■ **DATASET EXTRACT**
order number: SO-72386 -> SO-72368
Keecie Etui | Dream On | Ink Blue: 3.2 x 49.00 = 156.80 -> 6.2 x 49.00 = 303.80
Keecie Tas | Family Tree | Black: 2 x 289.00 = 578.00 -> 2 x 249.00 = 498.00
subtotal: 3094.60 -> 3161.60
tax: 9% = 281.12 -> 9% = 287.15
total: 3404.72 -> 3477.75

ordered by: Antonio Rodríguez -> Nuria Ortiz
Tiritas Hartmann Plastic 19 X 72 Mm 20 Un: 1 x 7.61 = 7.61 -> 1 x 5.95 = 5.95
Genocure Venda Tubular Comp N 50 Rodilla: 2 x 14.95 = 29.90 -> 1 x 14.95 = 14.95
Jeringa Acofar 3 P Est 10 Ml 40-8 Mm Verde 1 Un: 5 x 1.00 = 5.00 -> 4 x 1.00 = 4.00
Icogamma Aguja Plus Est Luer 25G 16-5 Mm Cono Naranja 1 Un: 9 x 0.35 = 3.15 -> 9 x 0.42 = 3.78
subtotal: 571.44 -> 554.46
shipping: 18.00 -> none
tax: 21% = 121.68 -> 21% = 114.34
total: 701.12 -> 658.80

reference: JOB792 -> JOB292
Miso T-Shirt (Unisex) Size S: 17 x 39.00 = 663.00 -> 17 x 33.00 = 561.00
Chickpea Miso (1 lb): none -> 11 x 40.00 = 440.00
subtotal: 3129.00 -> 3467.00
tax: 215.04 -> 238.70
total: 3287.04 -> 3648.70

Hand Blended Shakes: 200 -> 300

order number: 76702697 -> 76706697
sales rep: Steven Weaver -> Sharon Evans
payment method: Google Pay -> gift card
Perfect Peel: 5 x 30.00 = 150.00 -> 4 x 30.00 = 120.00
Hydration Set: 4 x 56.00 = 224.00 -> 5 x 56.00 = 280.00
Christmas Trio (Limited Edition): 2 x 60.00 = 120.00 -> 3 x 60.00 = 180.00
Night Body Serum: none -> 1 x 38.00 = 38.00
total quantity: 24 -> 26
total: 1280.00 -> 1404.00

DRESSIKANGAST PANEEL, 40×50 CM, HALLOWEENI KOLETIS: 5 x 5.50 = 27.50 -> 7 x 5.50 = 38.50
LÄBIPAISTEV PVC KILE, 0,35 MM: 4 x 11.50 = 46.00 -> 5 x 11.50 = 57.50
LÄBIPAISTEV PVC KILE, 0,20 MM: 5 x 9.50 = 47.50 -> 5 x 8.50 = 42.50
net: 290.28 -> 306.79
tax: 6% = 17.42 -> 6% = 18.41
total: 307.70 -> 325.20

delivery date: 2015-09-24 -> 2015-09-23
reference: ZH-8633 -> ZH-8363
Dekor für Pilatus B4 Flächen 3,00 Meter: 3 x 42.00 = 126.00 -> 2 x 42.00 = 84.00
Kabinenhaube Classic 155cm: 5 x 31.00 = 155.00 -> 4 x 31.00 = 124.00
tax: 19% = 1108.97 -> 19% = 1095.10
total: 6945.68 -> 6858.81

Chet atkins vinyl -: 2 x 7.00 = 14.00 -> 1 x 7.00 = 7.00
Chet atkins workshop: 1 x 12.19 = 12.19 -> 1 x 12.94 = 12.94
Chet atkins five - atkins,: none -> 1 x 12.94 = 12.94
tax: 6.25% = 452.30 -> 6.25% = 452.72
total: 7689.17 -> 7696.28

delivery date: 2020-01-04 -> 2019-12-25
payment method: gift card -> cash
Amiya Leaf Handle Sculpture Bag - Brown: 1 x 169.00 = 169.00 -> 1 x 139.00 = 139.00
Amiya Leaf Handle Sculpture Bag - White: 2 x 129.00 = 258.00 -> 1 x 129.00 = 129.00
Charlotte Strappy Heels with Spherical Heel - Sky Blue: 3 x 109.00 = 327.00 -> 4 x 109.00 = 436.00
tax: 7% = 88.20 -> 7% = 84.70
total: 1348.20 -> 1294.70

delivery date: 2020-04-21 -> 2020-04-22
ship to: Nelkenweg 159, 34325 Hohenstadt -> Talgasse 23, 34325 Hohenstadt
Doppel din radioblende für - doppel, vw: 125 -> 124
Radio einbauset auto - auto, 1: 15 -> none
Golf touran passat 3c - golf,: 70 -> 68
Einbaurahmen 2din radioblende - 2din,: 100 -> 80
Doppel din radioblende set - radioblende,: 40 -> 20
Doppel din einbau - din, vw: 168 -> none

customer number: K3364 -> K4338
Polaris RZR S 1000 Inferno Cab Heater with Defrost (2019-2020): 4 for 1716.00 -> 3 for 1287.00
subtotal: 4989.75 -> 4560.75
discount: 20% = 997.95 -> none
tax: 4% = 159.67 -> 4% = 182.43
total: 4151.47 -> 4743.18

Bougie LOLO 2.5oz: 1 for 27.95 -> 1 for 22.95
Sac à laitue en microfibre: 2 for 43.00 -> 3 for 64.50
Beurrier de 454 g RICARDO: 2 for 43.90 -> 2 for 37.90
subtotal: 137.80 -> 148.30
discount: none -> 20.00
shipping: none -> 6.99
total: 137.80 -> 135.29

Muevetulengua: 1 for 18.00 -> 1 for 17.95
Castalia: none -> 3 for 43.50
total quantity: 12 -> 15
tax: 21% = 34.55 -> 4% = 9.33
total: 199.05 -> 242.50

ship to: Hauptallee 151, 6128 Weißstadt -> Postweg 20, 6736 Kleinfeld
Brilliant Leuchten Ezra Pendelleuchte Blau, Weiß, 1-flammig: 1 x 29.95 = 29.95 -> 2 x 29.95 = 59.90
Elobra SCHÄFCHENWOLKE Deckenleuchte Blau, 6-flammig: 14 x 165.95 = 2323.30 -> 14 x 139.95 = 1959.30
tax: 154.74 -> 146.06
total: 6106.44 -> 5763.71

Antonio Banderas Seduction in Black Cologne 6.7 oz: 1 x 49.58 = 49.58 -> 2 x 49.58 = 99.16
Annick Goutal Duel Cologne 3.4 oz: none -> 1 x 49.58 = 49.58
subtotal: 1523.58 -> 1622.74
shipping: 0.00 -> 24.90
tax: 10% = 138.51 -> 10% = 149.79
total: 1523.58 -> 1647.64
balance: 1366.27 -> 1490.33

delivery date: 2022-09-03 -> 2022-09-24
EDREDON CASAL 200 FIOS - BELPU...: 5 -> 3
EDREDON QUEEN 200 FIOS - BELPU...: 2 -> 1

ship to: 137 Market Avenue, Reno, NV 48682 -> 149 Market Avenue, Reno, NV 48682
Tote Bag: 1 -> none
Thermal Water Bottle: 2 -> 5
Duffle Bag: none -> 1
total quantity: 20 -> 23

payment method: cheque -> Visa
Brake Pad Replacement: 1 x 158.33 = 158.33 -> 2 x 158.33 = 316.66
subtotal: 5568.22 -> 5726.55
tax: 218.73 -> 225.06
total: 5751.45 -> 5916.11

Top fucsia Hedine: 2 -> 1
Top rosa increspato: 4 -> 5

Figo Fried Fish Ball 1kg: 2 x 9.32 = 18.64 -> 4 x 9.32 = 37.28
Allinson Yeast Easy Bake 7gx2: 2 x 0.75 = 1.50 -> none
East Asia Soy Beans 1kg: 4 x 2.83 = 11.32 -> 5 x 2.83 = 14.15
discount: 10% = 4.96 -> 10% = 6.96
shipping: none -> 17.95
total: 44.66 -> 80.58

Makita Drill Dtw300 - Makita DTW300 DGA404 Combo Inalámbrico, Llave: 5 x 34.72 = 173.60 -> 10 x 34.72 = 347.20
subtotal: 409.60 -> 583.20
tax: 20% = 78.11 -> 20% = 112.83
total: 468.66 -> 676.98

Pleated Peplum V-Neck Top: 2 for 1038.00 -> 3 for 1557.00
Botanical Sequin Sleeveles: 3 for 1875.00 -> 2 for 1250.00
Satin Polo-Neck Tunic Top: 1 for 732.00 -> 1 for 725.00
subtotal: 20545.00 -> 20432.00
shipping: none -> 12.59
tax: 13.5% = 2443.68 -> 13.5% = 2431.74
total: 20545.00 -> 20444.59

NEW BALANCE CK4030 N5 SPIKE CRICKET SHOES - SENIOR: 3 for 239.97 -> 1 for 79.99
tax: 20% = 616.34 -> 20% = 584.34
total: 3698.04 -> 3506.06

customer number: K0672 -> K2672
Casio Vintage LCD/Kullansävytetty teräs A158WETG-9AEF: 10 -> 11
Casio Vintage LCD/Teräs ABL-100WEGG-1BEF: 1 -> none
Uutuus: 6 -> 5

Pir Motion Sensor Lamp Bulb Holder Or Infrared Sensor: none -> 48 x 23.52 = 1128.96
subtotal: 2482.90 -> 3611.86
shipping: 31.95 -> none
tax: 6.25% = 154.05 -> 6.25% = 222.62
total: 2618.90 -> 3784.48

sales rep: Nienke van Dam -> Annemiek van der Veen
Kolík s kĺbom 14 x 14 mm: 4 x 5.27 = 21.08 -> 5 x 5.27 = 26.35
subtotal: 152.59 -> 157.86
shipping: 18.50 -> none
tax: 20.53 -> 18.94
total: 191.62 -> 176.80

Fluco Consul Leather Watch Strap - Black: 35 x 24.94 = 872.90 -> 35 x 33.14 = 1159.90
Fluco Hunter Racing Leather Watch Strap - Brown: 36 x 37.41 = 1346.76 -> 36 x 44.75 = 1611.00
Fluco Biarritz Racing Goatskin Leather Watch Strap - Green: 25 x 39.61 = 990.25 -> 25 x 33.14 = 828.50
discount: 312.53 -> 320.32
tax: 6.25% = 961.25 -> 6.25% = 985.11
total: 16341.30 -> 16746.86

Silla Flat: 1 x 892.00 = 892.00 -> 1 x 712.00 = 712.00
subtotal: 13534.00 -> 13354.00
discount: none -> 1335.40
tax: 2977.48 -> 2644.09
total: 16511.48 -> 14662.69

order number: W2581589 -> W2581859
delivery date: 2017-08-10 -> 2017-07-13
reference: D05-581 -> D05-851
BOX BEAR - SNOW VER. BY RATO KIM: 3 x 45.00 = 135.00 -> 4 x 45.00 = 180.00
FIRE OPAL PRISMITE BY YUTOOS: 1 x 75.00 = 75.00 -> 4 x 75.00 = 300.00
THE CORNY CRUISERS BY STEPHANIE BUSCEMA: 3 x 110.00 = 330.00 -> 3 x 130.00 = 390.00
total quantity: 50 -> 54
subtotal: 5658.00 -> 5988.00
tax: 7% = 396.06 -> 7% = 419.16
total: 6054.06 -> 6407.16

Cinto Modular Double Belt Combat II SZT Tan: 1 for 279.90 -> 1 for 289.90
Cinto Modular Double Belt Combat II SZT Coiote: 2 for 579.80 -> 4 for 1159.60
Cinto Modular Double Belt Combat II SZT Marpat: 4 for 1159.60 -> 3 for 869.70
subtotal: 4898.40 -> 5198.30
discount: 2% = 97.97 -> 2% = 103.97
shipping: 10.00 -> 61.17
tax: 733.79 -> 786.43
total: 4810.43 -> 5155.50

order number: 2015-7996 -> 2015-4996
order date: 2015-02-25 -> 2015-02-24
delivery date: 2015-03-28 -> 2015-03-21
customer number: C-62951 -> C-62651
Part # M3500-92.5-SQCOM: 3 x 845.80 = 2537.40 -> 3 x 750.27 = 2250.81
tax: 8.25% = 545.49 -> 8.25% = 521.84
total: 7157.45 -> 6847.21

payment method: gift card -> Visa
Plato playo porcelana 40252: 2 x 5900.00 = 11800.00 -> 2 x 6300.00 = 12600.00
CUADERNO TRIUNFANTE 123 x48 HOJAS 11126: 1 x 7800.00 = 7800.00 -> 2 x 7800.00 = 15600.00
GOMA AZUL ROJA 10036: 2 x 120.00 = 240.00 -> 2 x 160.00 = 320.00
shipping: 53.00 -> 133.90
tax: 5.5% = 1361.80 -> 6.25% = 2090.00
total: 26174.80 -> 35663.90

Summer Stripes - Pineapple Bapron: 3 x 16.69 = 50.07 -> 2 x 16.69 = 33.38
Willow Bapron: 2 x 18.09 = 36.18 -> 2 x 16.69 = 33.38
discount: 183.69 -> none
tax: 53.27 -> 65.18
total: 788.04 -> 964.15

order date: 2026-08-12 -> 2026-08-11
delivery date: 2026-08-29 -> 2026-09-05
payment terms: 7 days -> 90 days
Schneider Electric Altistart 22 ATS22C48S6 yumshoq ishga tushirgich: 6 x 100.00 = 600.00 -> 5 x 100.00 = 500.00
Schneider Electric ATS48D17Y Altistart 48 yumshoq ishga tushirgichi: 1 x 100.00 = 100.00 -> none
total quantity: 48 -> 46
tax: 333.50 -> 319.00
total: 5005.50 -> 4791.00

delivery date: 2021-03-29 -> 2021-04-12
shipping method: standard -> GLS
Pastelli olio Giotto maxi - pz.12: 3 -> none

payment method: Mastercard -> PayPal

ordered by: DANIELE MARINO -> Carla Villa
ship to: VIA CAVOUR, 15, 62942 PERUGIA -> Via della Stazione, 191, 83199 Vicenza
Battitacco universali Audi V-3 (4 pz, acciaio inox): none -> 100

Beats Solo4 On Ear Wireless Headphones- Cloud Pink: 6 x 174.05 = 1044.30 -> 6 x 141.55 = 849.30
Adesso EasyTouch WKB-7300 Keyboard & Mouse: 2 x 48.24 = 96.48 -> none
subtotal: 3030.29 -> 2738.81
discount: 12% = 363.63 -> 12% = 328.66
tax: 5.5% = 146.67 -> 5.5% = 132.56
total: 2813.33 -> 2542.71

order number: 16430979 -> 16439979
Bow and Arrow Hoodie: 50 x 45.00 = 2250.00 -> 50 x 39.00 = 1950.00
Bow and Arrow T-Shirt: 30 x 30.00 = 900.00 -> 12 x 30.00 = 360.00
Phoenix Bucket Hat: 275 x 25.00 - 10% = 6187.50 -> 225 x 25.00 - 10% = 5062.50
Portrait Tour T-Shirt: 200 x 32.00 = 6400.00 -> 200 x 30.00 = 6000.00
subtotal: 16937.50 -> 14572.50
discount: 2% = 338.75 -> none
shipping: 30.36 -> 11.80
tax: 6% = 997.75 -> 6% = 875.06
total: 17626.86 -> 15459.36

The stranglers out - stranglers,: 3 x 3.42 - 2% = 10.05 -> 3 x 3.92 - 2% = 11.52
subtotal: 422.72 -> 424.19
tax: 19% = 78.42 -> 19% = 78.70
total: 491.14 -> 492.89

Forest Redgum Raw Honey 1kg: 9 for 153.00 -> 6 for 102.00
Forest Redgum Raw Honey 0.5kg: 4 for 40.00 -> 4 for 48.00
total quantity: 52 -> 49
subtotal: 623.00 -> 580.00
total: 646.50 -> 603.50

■ **PROBLEM DESCRIPTION**
Starting with the first line of the entries, transcribe every line up to and including the one with "total: 3404.72 -> 3477.75".

■ **WRITTEN SOLUTION**
order number: SO-72386 -> SO-72368
Keecie Etui | Dream On | Ink Blue: 3.2 x 49.00 = 156.80 -> 6.2 x 49.00 = 303.80
Keecie Tas | Family Tree | Black: 2 x 289.00 = 578.00 -> 2 x 249.00 = 498.00
subtotal: 3094.60 -> 3161.60
tax: 9% = 281.12 -> 9% = 287.15
total: 3404.72 -> 3477.75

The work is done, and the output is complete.